Vinicio Angulo

Personal information
- Full name: Vinicio César Angulo Pata
- Date of birth: 26 July 1988 (age 38)
- Place of birth: Guayaquil, Ecuador
- Height: 1.85 m (6 ft 1 in)
- Position: Forward

Team information
- Current team: D' León

Youth career
- 2007–2009: Barcelona S.C.

Senior career*
- Years: Team / Apps / (Gls)
- 2008: Independiente DV / 29 / (?)
- 2009–2011: Barcelona / 54 / (9)
- 2012: Independiente DV / 15 / (8)
- 2012–2013: Paços de Ferreira / 5 / (0)
- 2013–2015: Emelec / 1 / (0)
- 2015: Dorados / 13 / (1)
- 2015: Oaxaca / 13 / (1)
- 2016: Atlético San Luis / 10 / (0)
- 2016–2020: Dorados / 57 / (18)
- 2019: → León (loan) / 11 / (2)
- 2020: LDU Portoviejo / 23 / (8)
- 2021: Manta / 16 / (2)
- 2022: Guayaquil City / 0 / (0)
- 2022–: D' León

= Vinicio Angulo =

Ecuadorian footballer (born 1988)

Vinicio César Angulo Pata (born 26 July 1988) is an Ecuadorian footballer who plays for D' León in the Ecuadorian Serie B as a forward.

==Club career==
Angulo came out as a professional at Barcelona SC. The new head coach of Barcelona SC Benito Floro request Angulo's presence for the motivated project called La Renovacion.
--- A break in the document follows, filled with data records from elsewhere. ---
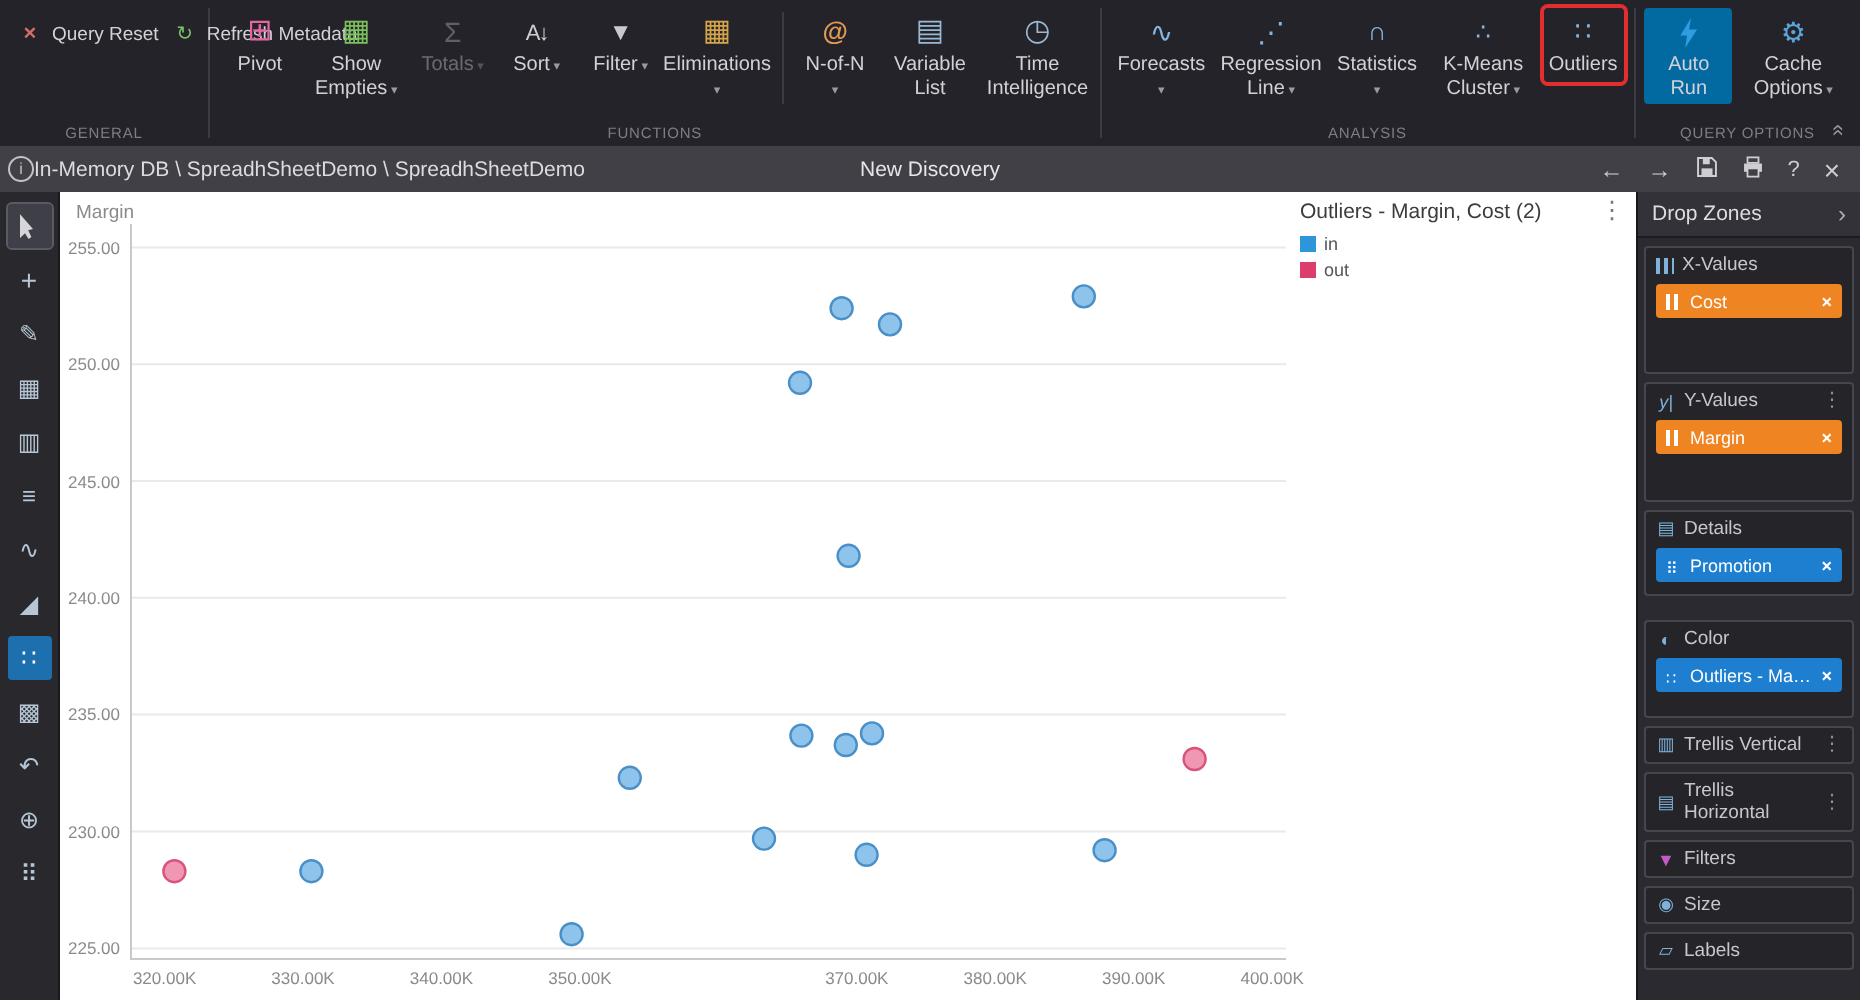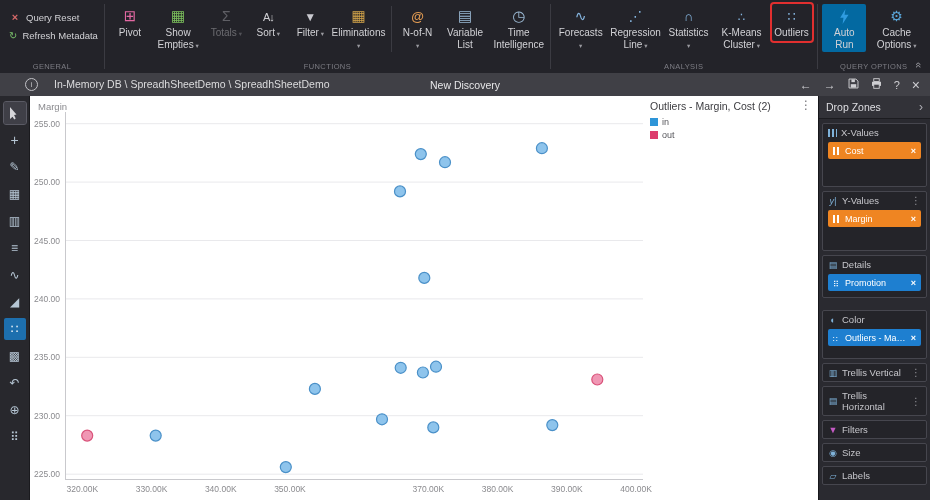--- a/index.html
+++ b/index.html
@@ -13,21 +13,21 @@
   .rbtn{display:flex;flex-direction:column;align-items:center;padding:2px 3px;min-width:34px;max-width:62px;border-radius:2px;cursor:pointer}
   .rbtn.disabled{opacity:.4}
   .rbtn.hl-red{box-shadow:0 0 0 2px #e12f2f}
   .rbtn.pressed{background:#0369a1}
   .ri{height:20px;line-height:20px;font-size:15px;color:#9fc4e0;text-align:center}
   .rl{font-size:10px;line-height:1.15;text-align:center;color:#d2d2d6;margin-top:1px;max-width:56px}
   .dd .rl::after{content:" ▾";font-size:6.5px;color:#9a9aa0}
   .glabel{position:absolute;bottom:2px;left:0;right:0;text-align:center;font-size:7.5px;color:#7d7d84;letter-spacing:.4px}
   .vsep{width:1px;background:#3b3b42;margin:4px 0}
   .isep{width:1px;background:#3b3b42;height:46px;margin:2px 4px}
-  .gsmall{display:flex;flex-direction:column;gap:7px;padding:7px 4px;width:86px}
+  .gsmall{display:flex;flex-direction:row;gap:7px;padding:7px 4px;width:86px}
   .sbtn{display:flex;align-items:center;gap:5px;font-size:9.5px;color:#d2d2d6;white-space:nowrap;cursor:pointer}
   .si{width:12px;text-align:center;font-size:10px}
   #ribbon-collapse{position:absolute;right:8px;bottom:2px;color:#9a9aa0;font-size:11px;cursor:pointer;transform:rotate(90deg)}
   #ribbon-collapse::before{content:"«"}
 
   
   .i-x::before{content:"×";color:#d86a6a;font-weight:bold;font-size:11px}
   .i-refresh::before{content:"↻";color:#79c06a}
   .i-pivot::before{content:"⊞";color:#e268a2}
   .i-empties::before{content:"▦";color:#7cc05c}
@@ -41,21 +41,21 @@
   .i-forecast::before{content:"∿";color:#86b6e0;font-size:14px}
   .i-regress::before{content:"⋰";color:#86b6e0;font-size:14px}
   .i-stats::before{content:"∩";color:#86b6e0;font-size:13px}
   .i-kmeans::before{content:"∴";color:#86b6e0;font-size:12px}
   .i-outliers::before{content:"∷";color:#86b6e0;font-size:13px}
   .i-cache::before{content:"⚙";color:#5aa5d8;font-size:14px}
   .i-bolt{width:11px;height:15px;background:#2f9be0;clip-path:polygon(60% 0,12% 58%,42% 58%,34% 100%,88% 38%,52% 38%);margin:3px auto 2px}
 
   
   #topbar{position:absolute;top:73px;left:0;right:0;height:23px;background:#404046;display:flex;align-items:center;font-size:10.5px;color:#dcdcde}
-  .tb-left{display:flex;align-items:flex-start;gap:16px;padding-left:25px;z-index:2}
+  .tb-left{display:flex;align-items:center;gap:0;padding-left:4px;z-index:2}
   .info-badge{width:11px;height:11px;border:1px solid #c2c2c6;border-radius:50%;display:inline-flex;align-items:center;justify-content:center;font-size:8px;color:#c2c2c6}
   .info-badge::before{content:"i"}
   .tb-title{position:absolute;left:0;right:0;text-align:center;color:#e6e6e8;pointer-events:none}
   .tb-right{margin-left:auto;display:flex;align-items:center;gap:12px;padding-right:10px;z-index:2}
   .tb-ic{color:#cfcfd3;font-size:12px;cursor:pointer;line-height:1}
   .tb-back::before{content:"←"} .tb-fwd::before{content:"→"}
   .tb-help::before{content:"?";font-size:11px} .tb-close::before{content:"×";font-size:14px}
 
   
   #rail{position:absolute;left:0;top:96px;bottom:0;width:30px;background:#28282d;display:flex;flex-direction:column;align-items:center;padding-top:6px;gap:5px;border-right:1px solid #1a1a1e;box-sizing:border-box}

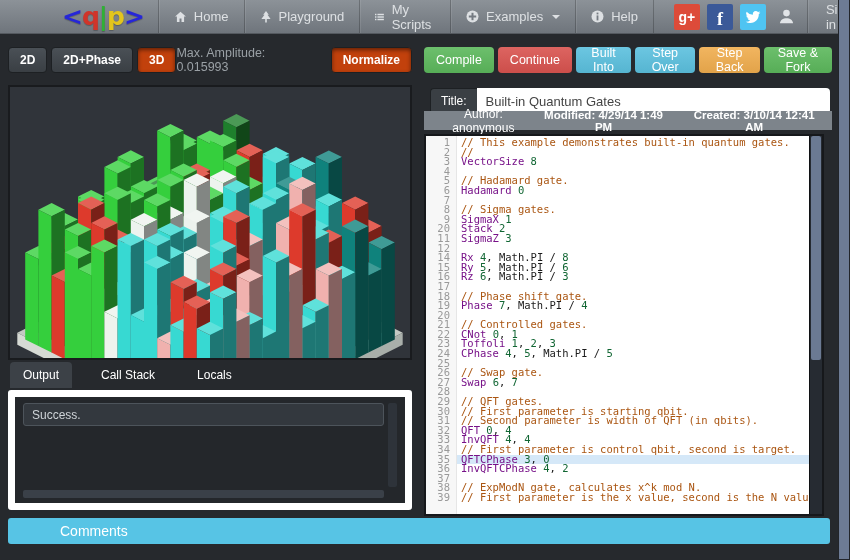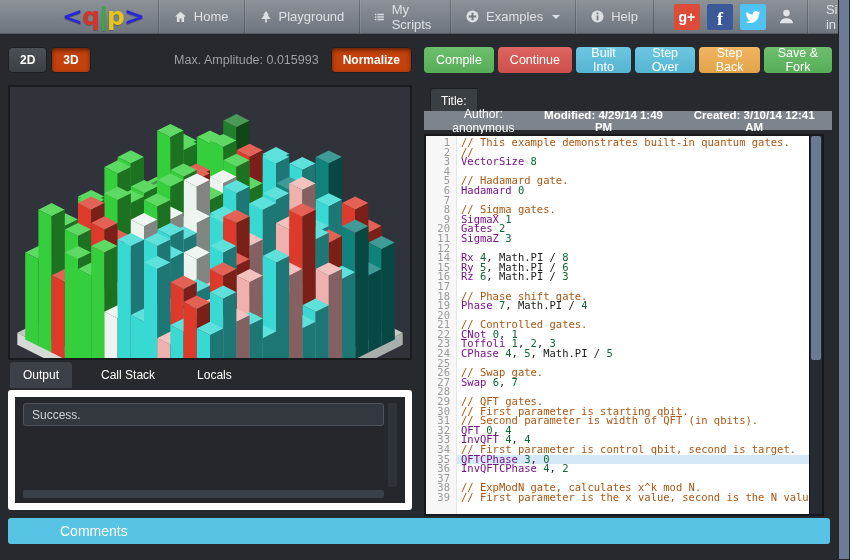--- a/index.html
+++ b/index.html
@@ -179,36 +179,38 @@
       </svg>
     </div>
     <a class="signin">
         <span>Sign in</span>
       </a>
   </div>
 </nav>
 
 <div class="mode-bar">
   <div class="btn">2D</div>
+  <div class="btn">2D+Phase</div>
   <div class="btn active">3D</div>
   <div class="amp-text">Max. Amplitude: 0.015993</div>
   <div class="btn active normalize">Normalize</div>
 </div>
 
 <div class="run-bar">
   <button class="run-btn" style="background-color: rgb(92, 184, 92);">Compile</button>
   <button class="run-btn" style="background-color: rgb(217, 83, 79);">Continue</button>
   <button class="run-btn" style="background-color: rgb(91, 192, 222);">Built Into</button>
   <button class="run-btn" style="background-color: rgb(91, 192, 222);">Step Over</button>
   <button class="run-btn" style="background-color: rgb(240, 173, 78);">Step Back</button>
   <button class="run-btn save-fork" style="background-color: rgb(92, 184, 92);">Save &amp; Fork</button>
 </div>
 
 <div class="title-row">
   <div class="title-label">Title:</div>
+  <input class="title-input" type="text" value="Built-in Quantum Gates" style="">
 </div>
 <div class="author-bar">
   <span>Author: anonymous</span>
   <span class="meta-right">
     <span>Modified: 4/29/14 1:49 PM</span>
     <span>Created: 3/10/14 12:41 AM</span>
   </span>
 </div>
 
 <div class="editor">
@@ -216,21 +218,21 @@
   <div class="cm-lines" id="editor-lines">
       <div class="cm-line"><span class="ln">1</span><span class="code-text"><span class="tk-c">// This example demonstrates built-in quantum gates.</span></span></div>
       <div class="cm-line"><span class="ln">2</span><span class="code-text"><span class="tk-c">//</span></span></div>
       <div class="cm-line"><span class="ln">3</span><span class="code-text"><span class="tk-k">VectorSize</span><span class="tk-p"> </span><span class="tk-n">8</span></span></div>
       <div class="cm-line"><span class="ln">4</span><span class="code-text"></span></div>
       <div class="cm-line"><span class="ln">5</span><span class="code-text"><span class="tk-c">// Hadamard gate.</span></span></div>
       <div class="cm-line"><span class="ln">6</span><span class="code-text"><span class="tk-k">Hadamard</span><span class="tk-p"> </span><span class="tk-n">0</span></span></div>
       <div class="cm-line"><span class="ln">7</span><span class="code-text"></span></div>
       <div class="cm-line"><span class="ln">8</span><span class="code-text"><span class="tk-c">// Sigma gates.</span></span></div>
       <div class="cm-line"><span class="ln">9</span><span class="code-text"><span class="tk-k">SigmaX</span><span class="tk-p"> </span><span class="tk-n">1</span></span></div>
-      <div class="cm-line"><span class="ln">20</span><span class="code-text"><span class="tk-k">Gates</span><span class="tk-p"> </span><span class="tk-n">2</span></span></div>
+      <div class="cm-line"><span class="ln">20</span><span class="code-text"><span class="tk-k">Stack</span><span class="tk-p"> </span><span class="tk-n">2</span></span></div>
       <div class="cm-line"><span class="ln">11</span><span class="code-text"><span class="tk-k">SigmaZ</span><span class="tk-p"> </span><span class="tk-n">3</span></span></div>
       <div class="cm-line"><span class="ln">12</span><span class="code-text"></span></div>
       <div class="cm-line"><span class="ln">14</span><span class="code-text"><span class="tk-k">Rx</span><span class="tk-p"> </span><span class="tk-n">4</span><span class="tk-p">, Math.PI / </span><span class="tk-n">8</span></span></div>
       <div class="cm-line"><span class="ln">15</span><span class="code-text"><span class="tk-k">Ry</span><span class="tk-p"> </span><span class="tk-n">5</span><span class="tk-p">, Math.PI / </span><span class="tk-n">6</span></span></div>
       <div class="cm-line"><span class="ln">16</span><span class="code-text"><span class="tk-k">Rz</span><span class="tk-p"> </span><span class="tk-n">6</span><span class="tk-p">, Math.PI / </span><span class="tk-n">3</span></span></div>
       <div class="cm-line"><span class="ln">17</span><span class="code-text"></span></div>
       <div class="cm-line"><span class="ln">18</span><span class="code-text"><span class="tk-c">// Phase shift gate.</span></span></div>
       <div class="cm-line"><span class="ln">19</span><span class="code-text"><span class="tk-k">Phase</span><span class="tk-p"> </span><span class="tk-n">7</span><span class="tk-p">, Math.PI / </span><span class="tk-n">4</span></span></div>
       <div class="cm-line"><span class="ln">20</span><span class="code-text"></span></div>
       <div class="cm-line"><span class="ln">21</span><span class="code-text"><span class="tk-c">// Controlled gates.</span></span></div>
On 7 February 2010 Angulo came as a substitution to replace Luis Miguel Garcés because of injury, he scored his first goal in the majors against Universidad Catolica.

In 2012 the player was transferred to Independiente José Terán of Sangolqui where he scored several goals and had a good performance but because of his lack of discipline was released from the team and began to training with CS North America of Guayaquil in the Ecuadorian 3rd division. In 2012, he was transferred to F.C. Paços de Ferreira of Portugal.